Organizing and picking up complex information
Data visualization allows you to see the big picture and understand information accurately. It is also useful for organizing and picking up information such as which elements are important for a problem.
Hints for new points of view and ideas
By making it easier to notice characteristics and patterns in data through visualization, new points of view and ideas are born. The data trends that emerge can also provide hints for considering new strategies and approaches.
Facilitating organizational communication and decision-making
In order to effectively utilize data and improve the quality of an organization's decision-making, it is essential that all members are on the same page. By visualizing AI analysis data, not only engineers but also team members such as managers and sales staff can gain a common understanding, leading to constructive discussions within the team.
FRONTEO's AI "KIBIT" visualization method "2D map"
FRONTEO's in-house developed AI "KIBIT" is a type of machine learning that uses a unique algorithm different from deep learning, which is a major generative AI such as ChatGPT.
Furthermore, in terms of visualization, we have developed a unique technology that converts text information into a two-dimensional map and has obtained patents in both Japan and the United States*.
*“2D map generation device, 2D map generation method, and 2D map generation program”
(2D MAP GENERATION APPARATUS, 2D MAP GENERATION METHOD, AND 2D MAP GENERATION PROGRAM)
[Patent number] Japan: Patent No. 7116969 / United States: Press release https://www.fronteo.com/20240111
Flow of converting text information into a map using FRONTEO's unique "2D map generation"
Mapping text information begins with ``vectorization of language,'' or in other words, replacing language with numbers (combinations of numbers = vectors) in natural language processing.
First, we replace the huge amount of text information that is the source with a feature vector, which is a set of many numbers, and then compress the data to two-dimensional latitude and longitude information while preserving the relationships between the vectors (dimensional compression/dimensional reduction). . Furthermore, by plotting the data on a flat surface and visualizing it using colors, scattering, etc., a ``2D map'' is generated so that humans can visually recognize it.
KIBIT products equipped with "2D map generation" technology
What can be achieved with 2D map generation and the effect "Serendipity"
This "2D map" plots similar information in close locations, making it easy to understand a huge amount of information at once, and making it easy to understand the composition, size, and relationships of clusters that have something in common.
Since you can visually and intuitively grasp the overall picture of the target information, its composition and characteristics, and the similarities and relationships between elements, you can gain insights that cannot be obtained from a list display. This leads to ``serendipity,'' which allows the discovery of unexpected information that would otherwise be missed by normal analysis.

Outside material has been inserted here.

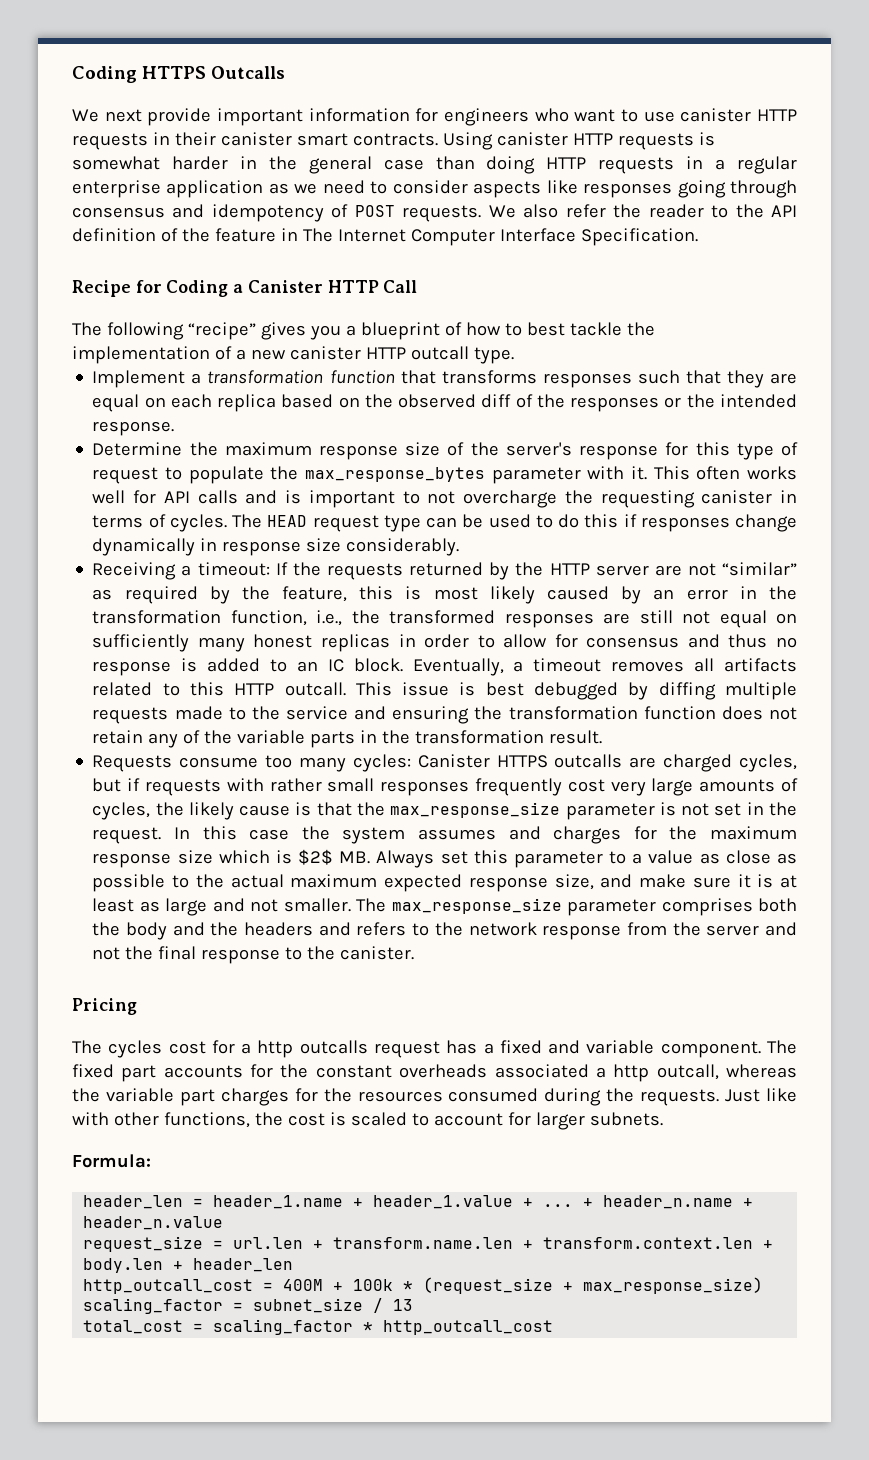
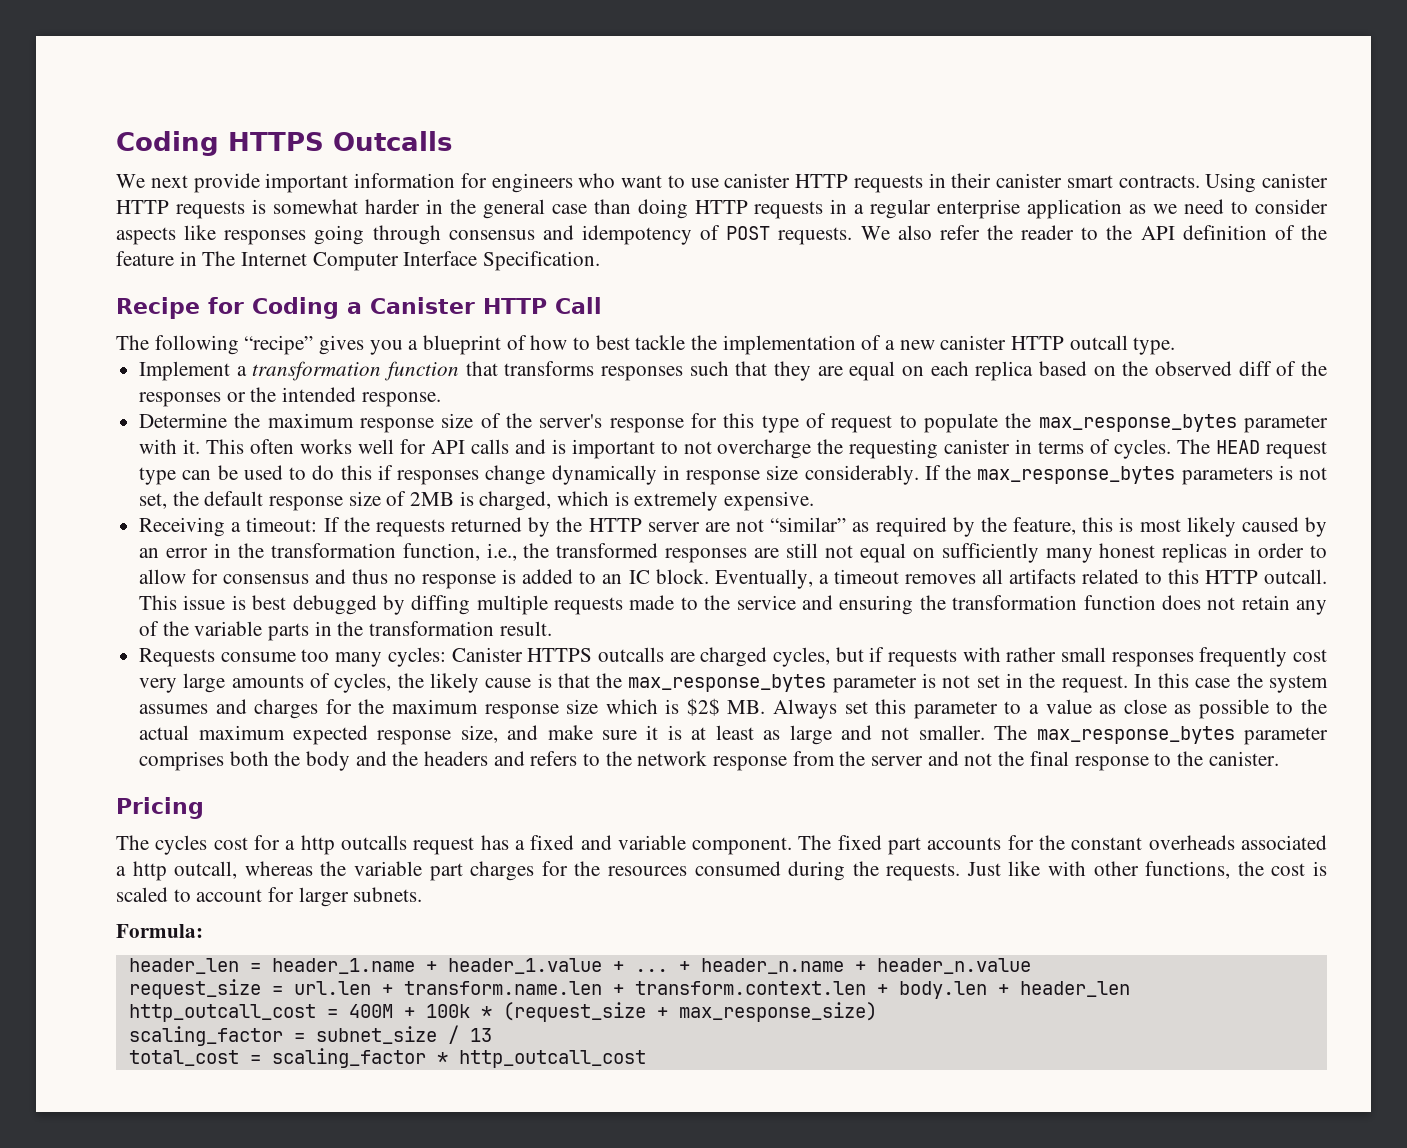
+ If the max_response_bytes parameters is not set, the default response size of 2MB is charged, which is extremely expensive.
- Requests consume too many cycles: Canister HTTPS outcalls are charged cycles, but if requests with rather small responses frequently cost very large amounts of cycles, the likely cause is that the max_response_size parameter is not set in the request.
+ Requests consume too many cycles: Canister HTTPS outcalls are charged cycles, but if requests with rather small responses frequently cost very large amounts of cycles, the likely cause is that the max_response_bytes parameter is not set in the request.
- The max_response_size parameter comprises both the body and the headers and refers to the network response from the server and not the final response to the canister.
+ The max_response_bytes parameter comprises both the body and the headers and refers to the network response from the server and not the final response to the canister.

"Serendipity" is a chance encounter with good fortune. 2D map generation is a method that inevitably attracts serendipity. Through this map, experts can discover useful and valuable information, gain new ideas and opportunities, and advance their exploration and research.
Data visualization makes AI even easier to use
As the scope of AI applications expands and remarkable progress is made, highly capable AI may seem useful and capable of doing anything. It is true that excellent AI can help us, but the ``last mile'' of solving problems and making decisions based on that data can only be achieved by human experts.
In order to help experts make such decisions in the shortest possible time and with the least amount of effort, FRONTEO will further improve the ease of use and usability of AI through visualization that "maps" language analysis results, and will promote social implementation. Masu.